[PROBLEM TO WORK ON]
One number is the expected answer: the count of lines in the material below containing the word "weight".

[RECORDS FOR THE EXERCISE]
----

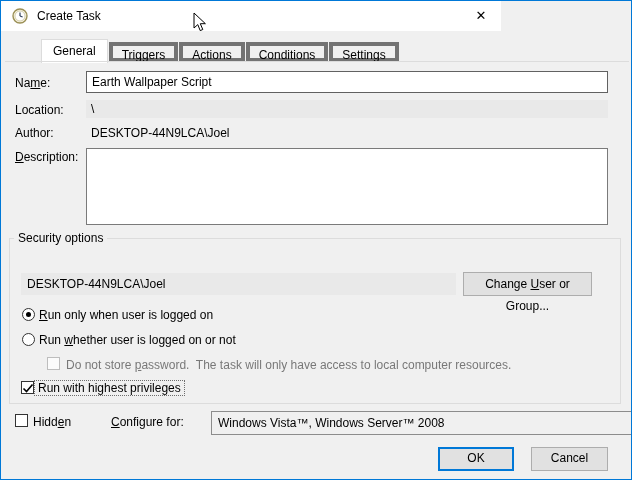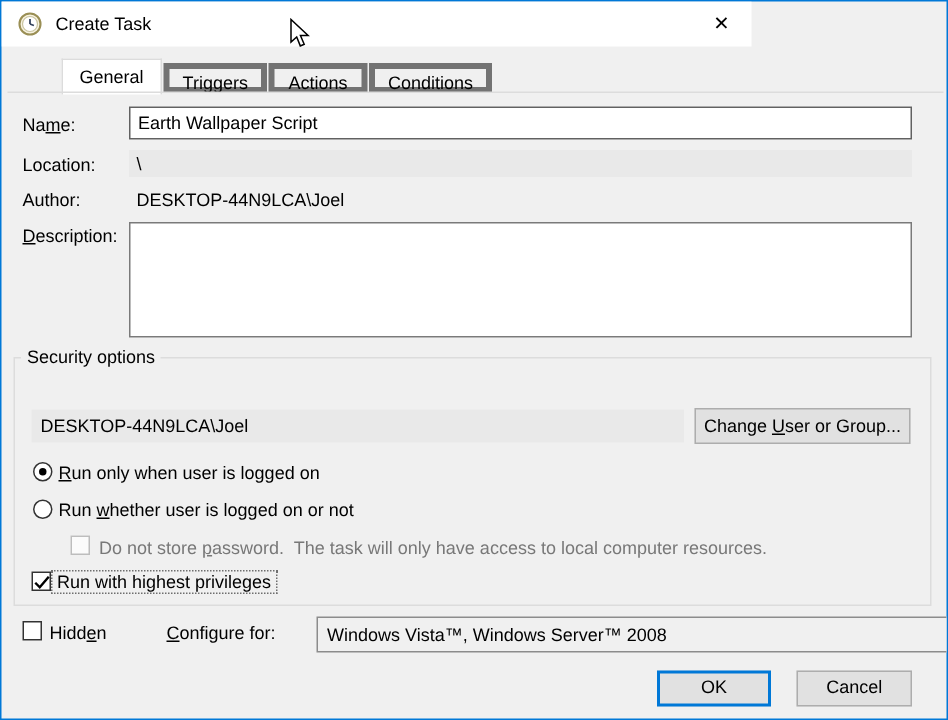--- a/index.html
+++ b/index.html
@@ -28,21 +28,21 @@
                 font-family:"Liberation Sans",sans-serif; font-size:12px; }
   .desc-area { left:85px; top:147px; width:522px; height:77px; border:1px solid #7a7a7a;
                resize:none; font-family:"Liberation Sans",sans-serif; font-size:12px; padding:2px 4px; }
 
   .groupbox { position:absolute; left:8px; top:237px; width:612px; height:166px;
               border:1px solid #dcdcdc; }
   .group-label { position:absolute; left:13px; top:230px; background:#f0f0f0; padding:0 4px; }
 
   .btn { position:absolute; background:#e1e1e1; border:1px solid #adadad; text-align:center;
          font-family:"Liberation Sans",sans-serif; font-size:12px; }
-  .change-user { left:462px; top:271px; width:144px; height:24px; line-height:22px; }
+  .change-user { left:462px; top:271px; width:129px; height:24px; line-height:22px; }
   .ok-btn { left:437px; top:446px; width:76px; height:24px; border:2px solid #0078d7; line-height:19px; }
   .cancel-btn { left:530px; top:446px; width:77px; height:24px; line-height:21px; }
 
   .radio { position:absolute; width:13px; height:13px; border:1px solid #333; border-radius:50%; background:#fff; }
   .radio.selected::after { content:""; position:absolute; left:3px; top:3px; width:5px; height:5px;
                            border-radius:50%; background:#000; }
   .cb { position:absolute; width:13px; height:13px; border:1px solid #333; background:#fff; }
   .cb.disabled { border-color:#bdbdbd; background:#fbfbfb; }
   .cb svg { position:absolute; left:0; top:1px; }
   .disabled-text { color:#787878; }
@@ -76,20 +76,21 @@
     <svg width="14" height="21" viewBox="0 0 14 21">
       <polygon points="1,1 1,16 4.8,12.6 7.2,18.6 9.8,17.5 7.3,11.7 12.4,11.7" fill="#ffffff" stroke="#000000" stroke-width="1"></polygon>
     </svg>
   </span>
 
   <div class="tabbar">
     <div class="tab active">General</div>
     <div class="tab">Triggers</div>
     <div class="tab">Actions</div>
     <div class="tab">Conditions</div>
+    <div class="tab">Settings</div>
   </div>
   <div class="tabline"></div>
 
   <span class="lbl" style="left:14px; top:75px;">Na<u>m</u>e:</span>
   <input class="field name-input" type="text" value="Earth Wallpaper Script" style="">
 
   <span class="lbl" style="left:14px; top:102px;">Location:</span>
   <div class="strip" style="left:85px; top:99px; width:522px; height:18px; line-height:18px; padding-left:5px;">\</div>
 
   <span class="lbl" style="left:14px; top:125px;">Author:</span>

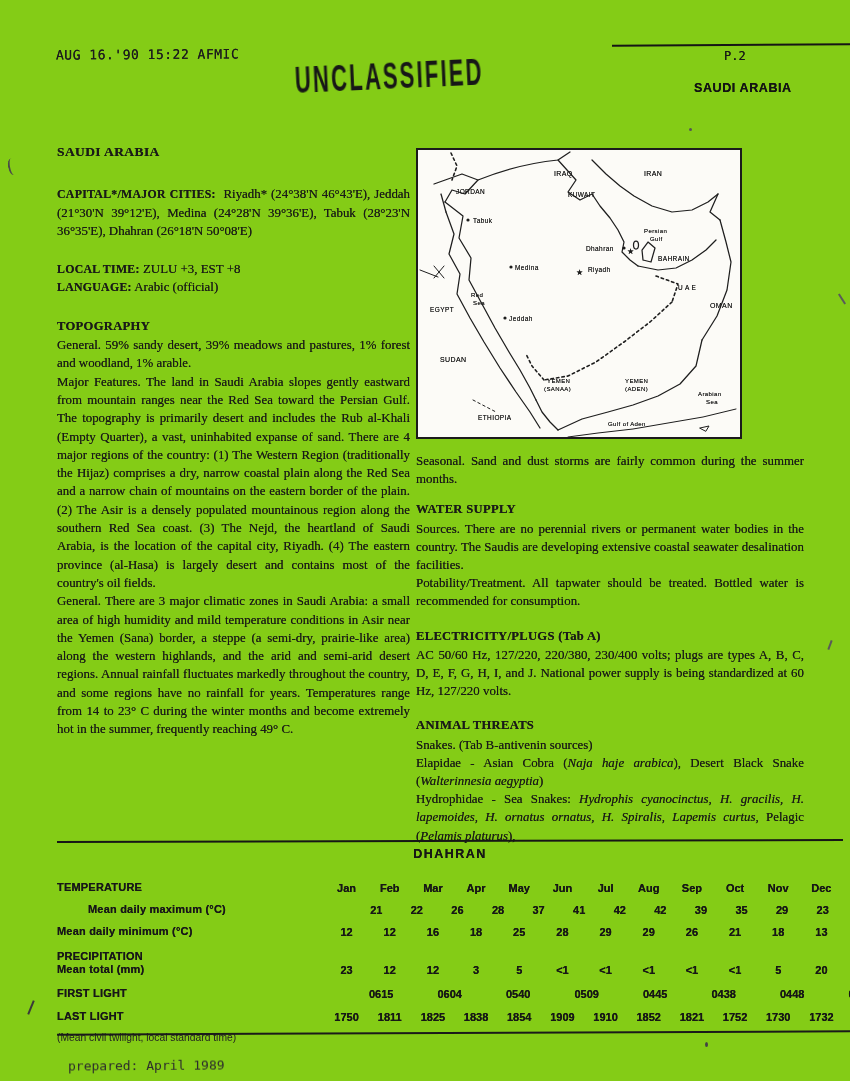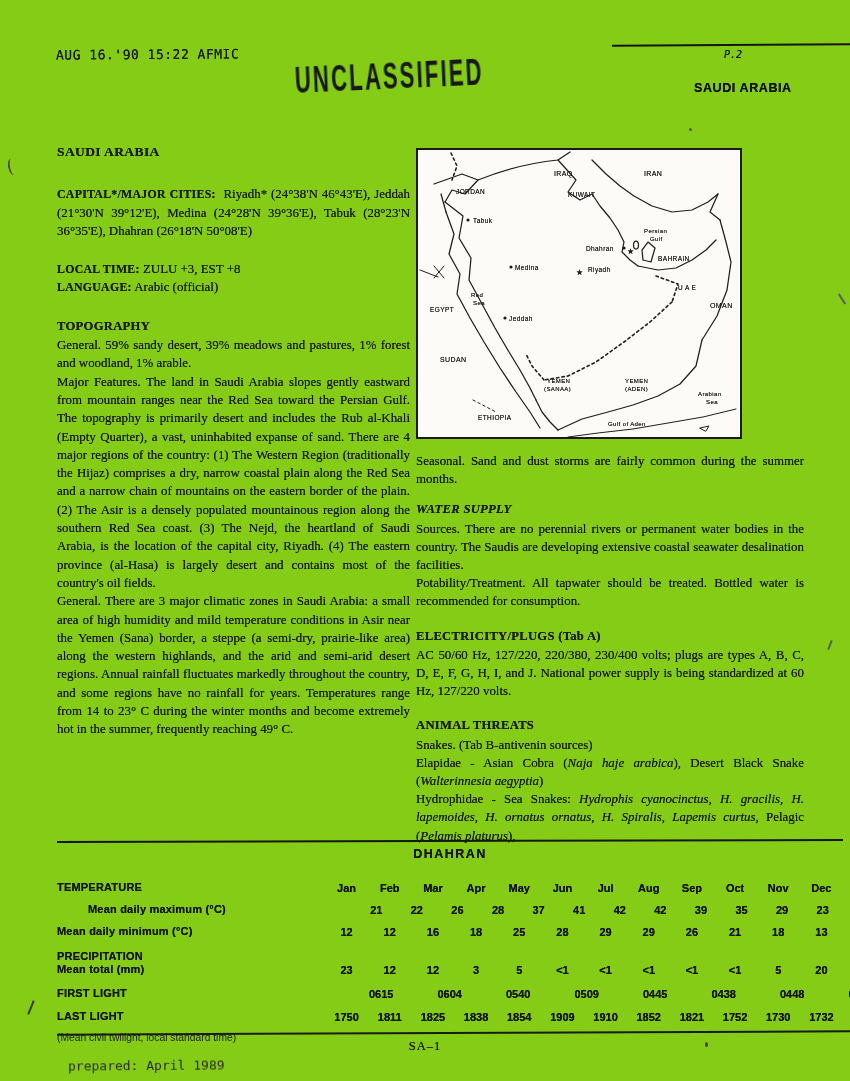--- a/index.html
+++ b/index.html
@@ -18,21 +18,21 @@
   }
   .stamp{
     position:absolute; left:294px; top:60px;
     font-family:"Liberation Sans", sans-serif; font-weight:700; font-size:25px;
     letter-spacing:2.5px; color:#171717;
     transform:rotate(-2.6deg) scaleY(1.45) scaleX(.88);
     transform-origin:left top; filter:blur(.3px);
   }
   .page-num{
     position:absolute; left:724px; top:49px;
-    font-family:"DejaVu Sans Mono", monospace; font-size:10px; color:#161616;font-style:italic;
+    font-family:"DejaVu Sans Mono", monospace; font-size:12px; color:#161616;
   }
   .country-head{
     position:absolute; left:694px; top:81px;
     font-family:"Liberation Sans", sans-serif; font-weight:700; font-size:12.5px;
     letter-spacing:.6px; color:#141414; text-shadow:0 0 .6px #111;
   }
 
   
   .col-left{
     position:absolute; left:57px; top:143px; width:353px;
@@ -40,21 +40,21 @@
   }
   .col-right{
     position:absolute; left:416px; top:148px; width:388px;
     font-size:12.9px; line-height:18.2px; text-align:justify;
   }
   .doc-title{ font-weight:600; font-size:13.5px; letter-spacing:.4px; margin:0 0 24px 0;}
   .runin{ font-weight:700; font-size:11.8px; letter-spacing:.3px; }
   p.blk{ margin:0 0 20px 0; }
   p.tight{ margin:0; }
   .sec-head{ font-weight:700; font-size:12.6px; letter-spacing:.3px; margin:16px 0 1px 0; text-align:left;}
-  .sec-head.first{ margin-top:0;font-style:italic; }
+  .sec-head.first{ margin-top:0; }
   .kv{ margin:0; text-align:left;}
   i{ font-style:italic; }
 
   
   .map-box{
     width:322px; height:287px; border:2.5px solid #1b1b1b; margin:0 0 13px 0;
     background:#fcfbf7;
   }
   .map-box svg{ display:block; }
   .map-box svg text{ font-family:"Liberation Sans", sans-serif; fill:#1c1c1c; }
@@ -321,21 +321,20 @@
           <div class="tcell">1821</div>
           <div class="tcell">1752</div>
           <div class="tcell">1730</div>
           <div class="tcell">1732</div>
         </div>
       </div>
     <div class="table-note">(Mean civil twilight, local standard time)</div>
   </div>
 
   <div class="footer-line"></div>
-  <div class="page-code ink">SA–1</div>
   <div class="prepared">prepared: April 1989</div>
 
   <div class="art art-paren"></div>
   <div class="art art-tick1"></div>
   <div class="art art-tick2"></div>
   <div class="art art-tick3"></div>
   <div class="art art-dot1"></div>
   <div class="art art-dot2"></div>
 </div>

----

[TASK RESPONSE]
5